When you're done, look at the resulting summary of coefficients. What do you notice that's different?
:::
:::{.callout-note collapse="true"}
### SOLUTION
```{r, include=TRUE}
#| class-output: stan
normal_regression_spp <- stan_model(file = here::here("topics/02_regression/normal_regression_spp.stan"),
model_name = "normal_regression_spp")
normal_regression_spp
```
We set up a list for this model just as we did before.

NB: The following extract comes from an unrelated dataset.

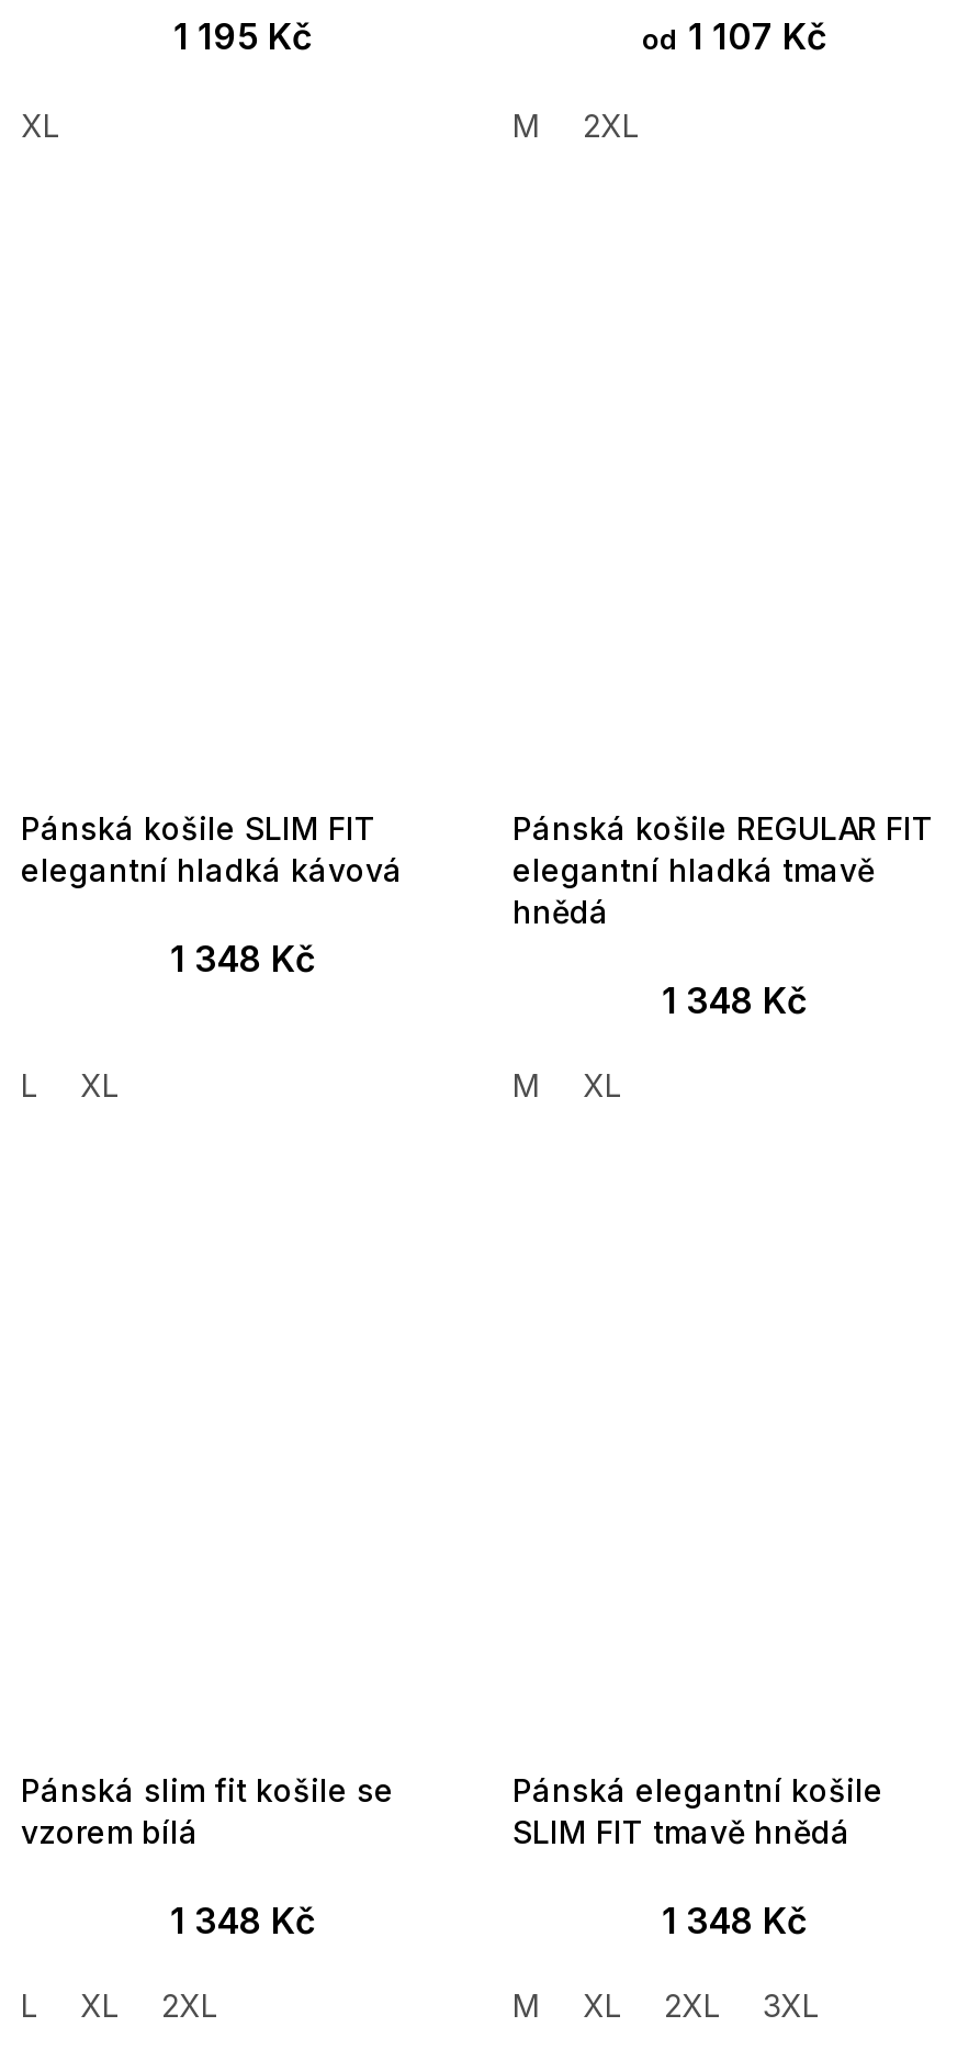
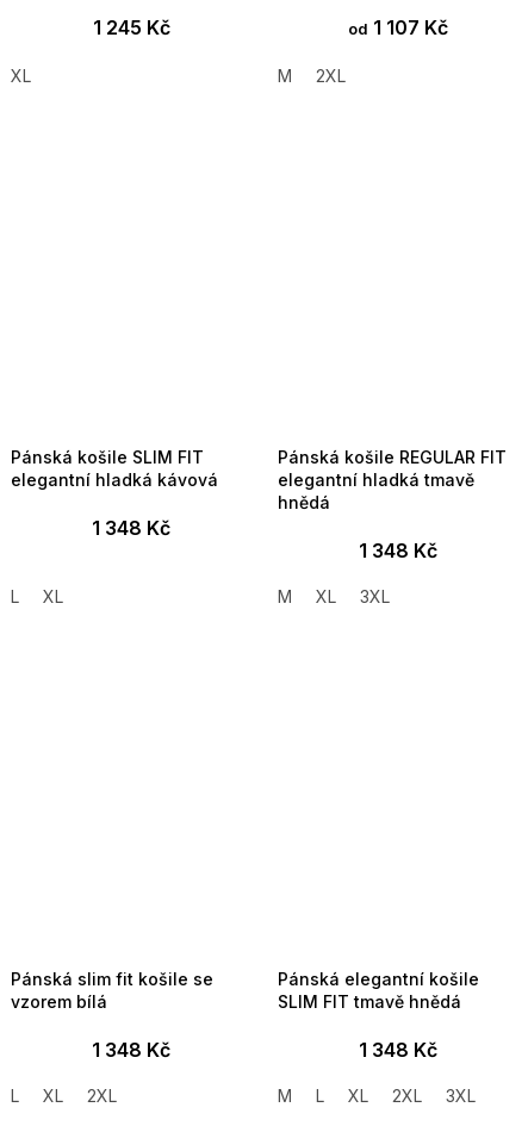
[173,14,312,58] 1 195 Kč -> [92,15,170,39] 1 245 Kč
none -> [360,586,390,607] 3XL
none -> [316,1085,324,1105] L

Note that this time we are using TRIPLE the `pred_values`, because we want to run independent predictions for each species.
```{r}
bill_vec <- seq(min(penguins_no_NA$bill_length_center),
max(penguins_no_NA$bill_length_center),
length.out = 6)
data_list_spp <- with(penguins_no_NA,
list(N = length(bill_length_center),
bill_len = bill_length_center,
bill_dep = bill_depth_mm,
spp_id = as.numeric(as.factor(species)),
npost = 3*6,
pred_values = rep(bill_vec, 3),
pred_spp_id = rep(1:3, each = 6)))
normal_reg_spp_post <- sampling(normal_regression_spp,
data = data_list_spp, refresh = 0)
```
Note that the sign of the slope is different now!
```{r}
summaryReg <- summary(normal_reg_spp_post)$summary
knitr::kable(summaryReg)
```
:::
### Plotting posterior predictions
Let's plot the posterior credible ribbons for this regression
```{r}
#| layout-ncol: 2
#| warning: false
draws_avg_spp <- rstan::extract(normal_reg_spp_post,
"post_bill_dep_average")$post_bill_dep_average
draws_obs_spp <- rstan::extract(normal_reg_spp_post,
"post_bill_dep_obs")$post_bill_dep_obs
spp_levels <- levels(penguins$species)
spp_colors <- c("#66C2A5", "#FC8D62", "#8DA0CB")
n_pred <- 6 # predictions per species
x_range_spp <- range(data_list_spp$pred_values)
y_range_spp <- range(penguins_no_NA$bill_depth_mm)
# --- Average response (in one plot) ---
plot(0, 0,
type = "n",
xlim = x_range_spp, ylim = y_range_spp,
xlab = "Bill length (centered, mm)",
ylab = "Bill depth (mm)",
main = "Average response")
for (s in seq_along(spp_levels)) {
idx <- ((s - 1) * n_pred + 1):(s * n_pred)
x_s <- data_list_spp$pred_values[idx]
q_s <- apply(draws_avg_spp[, idx],
2,
quantile,
probs = c(0.025, 0.25, 0.5, 0.75, 0.975))
polygon(c(x_s, rev(x_s)),
c(q_s[1,], rev(q_s[5,])),
col = adjustcolor(spp_colors[s], 0.15),
border = NA)
polygon(c(x_s, rev(x_s)),
c(q_s[2,], rev(q_s[4,])),
col = adjustcolor(spp_colors[s], 0.30),
border = NA)
lines(x_s, q_s[3,], col = spp_colors[s], lwd = 2)
spp_pts <- penguins_no_NA[as.numeric(as.factor(penguins_no_NA$species)) == s, ]
points(spp_pts$bill_length_center, spp_pts$bill_depth_mm,
pch = 19, cex = 0.5, col = spp_colors[s])
}
legend("topright", legend = spp_levels, col = spp_colors, lwd = 2, bty = "n")
# --- Predicted observations (one panel per species) ---
par(mfrow = c(3, 1), mar = c(4, 4, 2, 1))
for (s in seq_along(spp_levels)) {
idx <- ((s - 1) * n_pred + 1):(s * n_pred)
x_s <- data_list_spp$pred_values[idx]
q_s <- apply(draws_obs_spp[, idx], 2, quantile,
probs = c(0.025, 0.25, 0.5, 0.75, 0.975))
spp_pts <- penguins_no_NA[as.numeric(as.factor(penguins_no_NA$species)) == s, ]
plot(spp_pts$bill_length_center,
spp_pts$bill_depth_mm,
xlim = x_range_spp,
ylim = y_range_spp,
xlab = "Bill length (centered, mm)",
ylab = "Bill depth (mm)",
main = spp_levels[s],
pch = 19,
cex = 0.5,
col = spp_colors[s])
polygon(c(x_s, rev(x_s)),
c(q_s[1,], rev(q_s[5,])),
col = adjustcolor(spp_colors[s], 0.15),
border = NA)
polygon(c(x_s, rev(x_s)),
c(q_s[2,],
rev(q_s[4,])),
col = adjustcolor(spp_colors[s], 0.30),
border = NA)
lines(x_s, q_s[3,],
col = spp_colors[s],
lwd = 2)
}
```
## Exercise!
1. We have one model without species identity as an independent variable, and one which includes species. Look at the difference in $\sigma$ between these two models. Why did the value change?
2. **Posterior predictions** Edit the generated quantities blocks of `normal_regression.stan` and `normal_regression_spp.stan` to create replicate observations for all N observations (that is, `yrep` as we did in the model of [bill depth previously](../discrete_predictor/index.qmd)). Use this to compare the models using `bayesplot::ppc_dens_overlay()` or another function from the `bayesplot` package.